Mark Twain said, “The difference between the almost right word and the right word is really a large matter. ’tis the difference between the lightning bug and the lightning.”
I tuned into a webinar in which the author used Twain’s almost right v. right word as a jumping-off point for his presentation. It inspired me to think about how I might approach this topic with writers (and with myself).
Looking at the difference between the almost right word and the right word is like looking at a finger pointing to the moon and looking directly at the moon yourself. Or looking at Michelangelo’s Adam reach out to the hand of God and reaching out to God’s hand yourself. It’s the difference between observing somebody else’s experience and having the experience yourself.

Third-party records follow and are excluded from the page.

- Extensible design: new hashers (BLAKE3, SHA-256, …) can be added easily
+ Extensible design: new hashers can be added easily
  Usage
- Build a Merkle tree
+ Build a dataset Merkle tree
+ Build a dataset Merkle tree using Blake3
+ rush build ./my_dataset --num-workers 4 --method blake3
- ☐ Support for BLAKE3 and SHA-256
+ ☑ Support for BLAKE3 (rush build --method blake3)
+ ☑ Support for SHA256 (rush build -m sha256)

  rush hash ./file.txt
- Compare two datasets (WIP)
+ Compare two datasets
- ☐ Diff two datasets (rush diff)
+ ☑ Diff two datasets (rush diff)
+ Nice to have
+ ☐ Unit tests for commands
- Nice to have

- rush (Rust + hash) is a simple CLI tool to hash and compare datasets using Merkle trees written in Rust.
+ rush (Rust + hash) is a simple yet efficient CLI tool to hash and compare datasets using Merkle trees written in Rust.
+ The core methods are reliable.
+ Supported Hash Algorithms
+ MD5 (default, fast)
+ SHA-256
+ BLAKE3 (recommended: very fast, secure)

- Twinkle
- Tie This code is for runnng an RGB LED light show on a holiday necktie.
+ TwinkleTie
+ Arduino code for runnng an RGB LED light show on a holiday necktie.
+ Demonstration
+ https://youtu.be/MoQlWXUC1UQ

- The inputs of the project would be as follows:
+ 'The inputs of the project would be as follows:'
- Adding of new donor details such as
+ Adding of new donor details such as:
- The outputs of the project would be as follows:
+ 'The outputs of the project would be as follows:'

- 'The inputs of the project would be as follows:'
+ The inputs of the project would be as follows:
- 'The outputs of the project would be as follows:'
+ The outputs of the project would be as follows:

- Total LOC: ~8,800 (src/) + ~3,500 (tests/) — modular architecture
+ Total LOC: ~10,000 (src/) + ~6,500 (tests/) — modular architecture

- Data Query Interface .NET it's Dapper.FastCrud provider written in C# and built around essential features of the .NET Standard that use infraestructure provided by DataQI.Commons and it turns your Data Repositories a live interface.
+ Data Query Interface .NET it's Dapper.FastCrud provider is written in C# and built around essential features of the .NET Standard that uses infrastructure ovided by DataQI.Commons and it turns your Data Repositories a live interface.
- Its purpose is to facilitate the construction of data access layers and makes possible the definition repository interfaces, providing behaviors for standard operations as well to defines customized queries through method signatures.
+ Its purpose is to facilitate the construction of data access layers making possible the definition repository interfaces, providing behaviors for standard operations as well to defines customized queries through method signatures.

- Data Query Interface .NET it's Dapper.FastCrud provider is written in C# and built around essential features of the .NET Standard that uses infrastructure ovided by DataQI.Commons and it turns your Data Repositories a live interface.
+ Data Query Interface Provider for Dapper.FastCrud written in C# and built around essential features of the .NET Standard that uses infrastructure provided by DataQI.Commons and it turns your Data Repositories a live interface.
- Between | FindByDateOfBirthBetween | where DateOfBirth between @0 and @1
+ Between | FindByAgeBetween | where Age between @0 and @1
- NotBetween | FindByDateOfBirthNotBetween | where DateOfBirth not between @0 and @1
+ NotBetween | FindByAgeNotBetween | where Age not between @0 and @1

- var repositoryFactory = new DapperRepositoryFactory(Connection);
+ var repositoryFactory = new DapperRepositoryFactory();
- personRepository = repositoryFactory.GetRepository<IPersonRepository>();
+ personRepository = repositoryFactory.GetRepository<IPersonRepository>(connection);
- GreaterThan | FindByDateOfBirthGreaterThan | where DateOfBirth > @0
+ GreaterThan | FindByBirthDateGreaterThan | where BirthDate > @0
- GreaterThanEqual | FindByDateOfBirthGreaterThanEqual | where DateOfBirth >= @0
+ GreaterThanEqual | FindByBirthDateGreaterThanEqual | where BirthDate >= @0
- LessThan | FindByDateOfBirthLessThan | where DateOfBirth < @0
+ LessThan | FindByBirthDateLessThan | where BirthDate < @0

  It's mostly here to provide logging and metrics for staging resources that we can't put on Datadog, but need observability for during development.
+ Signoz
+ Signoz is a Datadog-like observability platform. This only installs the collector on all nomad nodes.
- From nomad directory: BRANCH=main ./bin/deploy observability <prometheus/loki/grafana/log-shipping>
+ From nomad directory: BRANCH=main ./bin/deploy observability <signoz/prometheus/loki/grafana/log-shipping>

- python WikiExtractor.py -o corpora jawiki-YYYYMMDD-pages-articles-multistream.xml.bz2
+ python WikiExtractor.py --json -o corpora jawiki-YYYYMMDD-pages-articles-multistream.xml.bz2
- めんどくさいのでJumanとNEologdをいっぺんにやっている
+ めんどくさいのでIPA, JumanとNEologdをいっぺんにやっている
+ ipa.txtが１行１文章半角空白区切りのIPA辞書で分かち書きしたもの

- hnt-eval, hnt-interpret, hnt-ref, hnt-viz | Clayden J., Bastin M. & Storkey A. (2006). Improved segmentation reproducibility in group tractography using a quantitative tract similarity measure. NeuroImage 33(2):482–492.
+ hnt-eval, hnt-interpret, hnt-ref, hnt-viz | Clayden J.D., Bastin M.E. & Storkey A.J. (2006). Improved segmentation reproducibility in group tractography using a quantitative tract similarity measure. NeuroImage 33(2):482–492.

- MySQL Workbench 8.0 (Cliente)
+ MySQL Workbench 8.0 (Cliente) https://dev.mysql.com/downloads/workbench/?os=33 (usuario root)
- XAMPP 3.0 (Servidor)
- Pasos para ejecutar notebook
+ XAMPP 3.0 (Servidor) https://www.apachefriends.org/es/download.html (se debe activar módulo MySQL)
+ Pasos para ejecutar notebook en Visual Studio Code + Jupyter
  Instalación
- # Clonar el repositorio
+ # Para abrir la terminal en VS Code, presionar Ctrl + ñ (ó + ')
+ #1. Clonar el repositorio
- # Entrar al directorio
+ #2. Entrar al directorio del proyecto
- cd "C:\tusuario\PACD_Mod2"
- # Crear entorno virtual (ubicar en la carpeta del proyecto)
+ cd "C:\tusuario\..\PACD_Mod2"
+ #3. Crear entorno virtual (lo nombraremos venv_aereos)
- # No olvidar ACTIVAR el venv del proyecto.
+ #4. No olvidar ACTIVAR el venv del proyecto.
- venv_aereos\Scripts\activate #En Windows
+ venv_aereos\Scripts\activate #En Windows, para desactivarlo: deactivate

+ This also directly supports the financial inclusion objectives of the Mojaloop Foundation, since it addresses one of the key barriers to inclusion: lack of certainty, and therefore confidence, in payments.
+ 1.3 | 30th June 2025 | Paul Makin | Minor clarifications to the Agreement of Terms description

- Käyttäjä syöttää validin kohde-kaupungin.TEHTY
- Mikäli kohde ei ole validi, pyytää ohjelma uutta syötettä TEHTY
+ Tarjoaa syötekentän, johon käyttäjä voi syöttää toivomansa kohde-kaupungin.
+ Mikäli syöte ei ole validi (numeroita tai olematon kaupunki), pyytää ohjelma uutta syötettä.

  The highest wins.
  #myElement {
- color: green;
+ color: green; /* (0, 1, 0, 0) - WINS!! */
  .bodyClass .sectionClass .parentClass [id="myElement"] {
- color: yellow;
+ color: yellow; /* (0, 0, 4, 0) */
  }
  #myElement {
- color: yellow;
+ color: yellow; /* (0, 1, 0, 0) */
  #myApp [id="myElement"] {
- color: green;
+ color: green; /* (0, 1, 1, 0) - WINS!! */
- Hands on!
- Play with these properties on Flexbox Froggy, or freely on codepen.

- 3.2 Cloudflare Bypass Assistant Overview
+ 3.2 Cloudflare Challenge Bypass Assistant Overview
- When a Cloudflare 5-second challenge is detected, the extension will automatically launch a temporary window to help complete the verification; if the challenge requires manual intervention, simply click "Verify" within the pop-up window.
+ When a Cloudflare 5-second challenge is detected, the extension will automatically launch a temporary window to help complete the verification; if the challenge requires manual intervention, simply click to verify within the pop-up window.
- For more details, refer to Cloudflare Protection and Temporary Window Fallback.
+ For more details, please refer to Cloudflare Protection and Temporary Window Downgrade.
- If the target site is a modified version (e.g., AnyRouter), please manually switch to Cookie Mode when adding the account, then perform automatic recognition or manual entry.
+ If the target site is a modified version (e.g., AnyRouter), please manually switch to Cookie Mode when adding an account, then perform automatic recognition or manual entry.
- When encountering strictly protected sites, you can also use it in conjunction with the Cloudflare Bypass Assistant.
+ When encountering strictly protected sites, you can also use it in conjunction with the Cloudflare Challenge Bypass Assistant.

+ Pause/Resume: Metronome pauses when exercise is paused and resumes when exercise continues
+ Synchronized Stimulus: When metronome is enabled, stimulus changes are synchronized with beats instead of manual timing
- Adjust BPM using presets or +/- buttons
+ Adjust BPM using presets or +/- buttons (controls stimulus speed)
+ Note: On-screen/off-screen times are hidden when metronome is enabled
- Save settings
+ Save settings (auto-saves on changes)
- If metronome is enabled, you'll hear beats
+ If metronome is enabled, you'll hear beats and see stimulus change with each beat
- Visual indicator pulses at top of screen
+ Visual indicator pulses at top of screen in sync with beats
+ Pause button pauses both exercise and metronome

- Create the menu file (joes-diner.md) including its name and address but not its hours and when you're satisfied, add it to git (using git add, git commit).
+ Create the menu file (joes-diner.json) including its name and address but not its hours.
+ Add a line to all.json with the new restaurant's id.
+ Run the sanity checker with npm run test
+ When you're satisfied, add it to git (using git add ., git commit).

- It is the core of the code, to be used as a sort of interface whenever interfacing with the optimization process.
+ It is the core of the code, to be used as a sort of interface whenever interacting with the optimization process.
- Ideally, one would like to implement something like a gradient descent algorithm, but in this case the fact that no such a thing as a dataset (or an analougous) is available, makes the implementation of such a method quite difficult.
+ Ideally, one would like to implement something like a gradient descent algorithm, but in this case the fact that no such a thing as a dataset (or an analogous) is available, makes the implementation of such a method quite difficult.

The joy of the right word appearing on the page is the direct experience of the awe and wonder of the moon’s energy or of God’s mystery. It is the experience of being one with your characters and their worlds.
Choosing the right word is a very large part of what makes a writer’s voice unique. But what exactly does that mean: choosing the right word?
In my experience, right words come from being directly in touch with one’s deepest resource–one’s voice–which holds within it the entire content of one’s heart and soul and mind. Our voice is the reason we write.
Nothing feels more right to a writer than writing from a place of wonder and awe. It is, quite simply, the experience of self and word as one, an unbroken trust sweeping us into the unknown.
In that unknown is every right word we will ever need for every piece of work we will ever write. All of your writing may use many of the same words–it will use many of the same words. But what will make those same words so different in every work is YOU. Your Voice. Your Mind. Your Heart. Your Soul.
I wish you the joys of Spring and inspired writing (even on days when the right word is nowhere to be found!).